Exercise materials Block Start

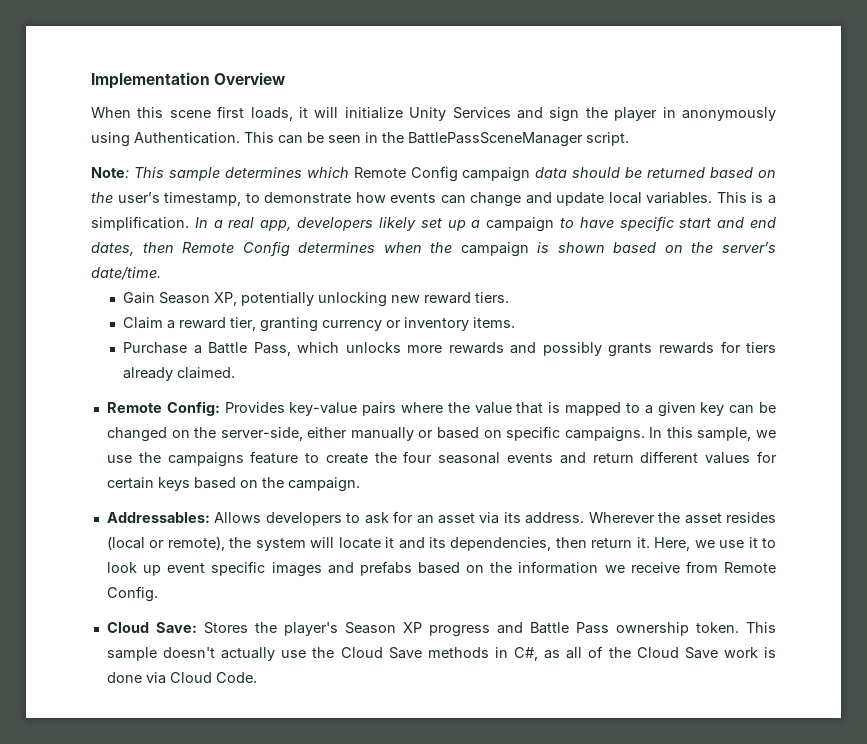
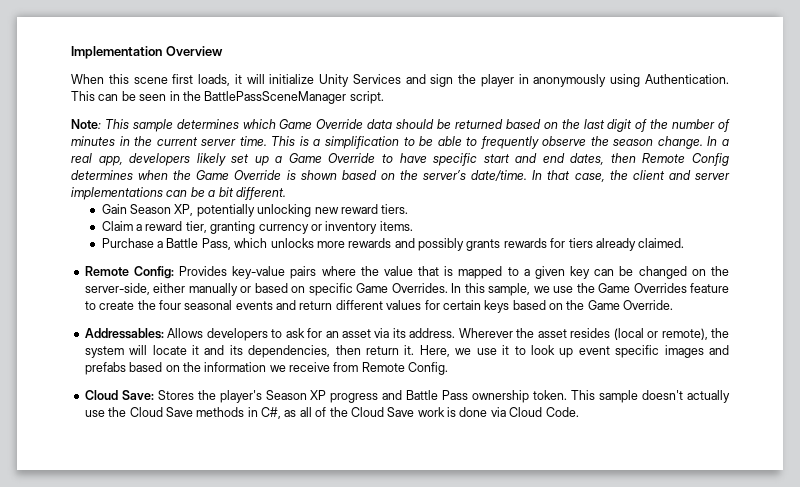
[353,166,531,182] Remote Config campaign -> [279,119,364,129] Game Override
[117,192,776,207] [91,216,189,231] user’s timestamp, to demonstrate how events can change and update local variables. This is a simplification. -> [583,119,731,132] [71,136,703,149] last digit of the number of minutes in the current server time. This is a simplification to be able to frequently observe the season change.
[486,217,555,232] campaign -> [288,153,376,163] Game Override
[460,242,529,257] campaign -> [196,170,282,180] Game Override
(161, 273) none -> [532,170,730,182] [71,187,286,200] In that case, the client and server implementations can be a bit different.
[564,427,645,442] campaigns. -> [356,283,448,293] Game Overrides.
[167,452,244,467] campaigns -> [598,283,687,293] Game Overrides
[287,477,360,492] campaign. -> [587,300,674,310] Game Override.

Exercise materials Block End

> Exercise description
Everything from the first line of the listing above through the line that contains "(161, 273) none" is to be restated word for word, minus the pictures.

> Task result
[353,166,531,182] Remote Config campaign -> [279,119,364,129] Game Override
[117,192,776,207] [91,216,189,231] user’s timestamp, to demonstrate how events can change and update local variables. This is a simplification. -> [583,119,731,132] [71,136,703,149] last digit of the number of minutes in the current server time. This is a simplification to be able to frequently observe the season change.
[486,217,555,232] campaign -> [288,153,376,163] Game Override
[460,242,529,257] campaign -> [196,170,282,180] Game Override
(161, 273) none -> [532,170,730,182] [71,187,286,200] In that case, the client and server implementations can be a bit different.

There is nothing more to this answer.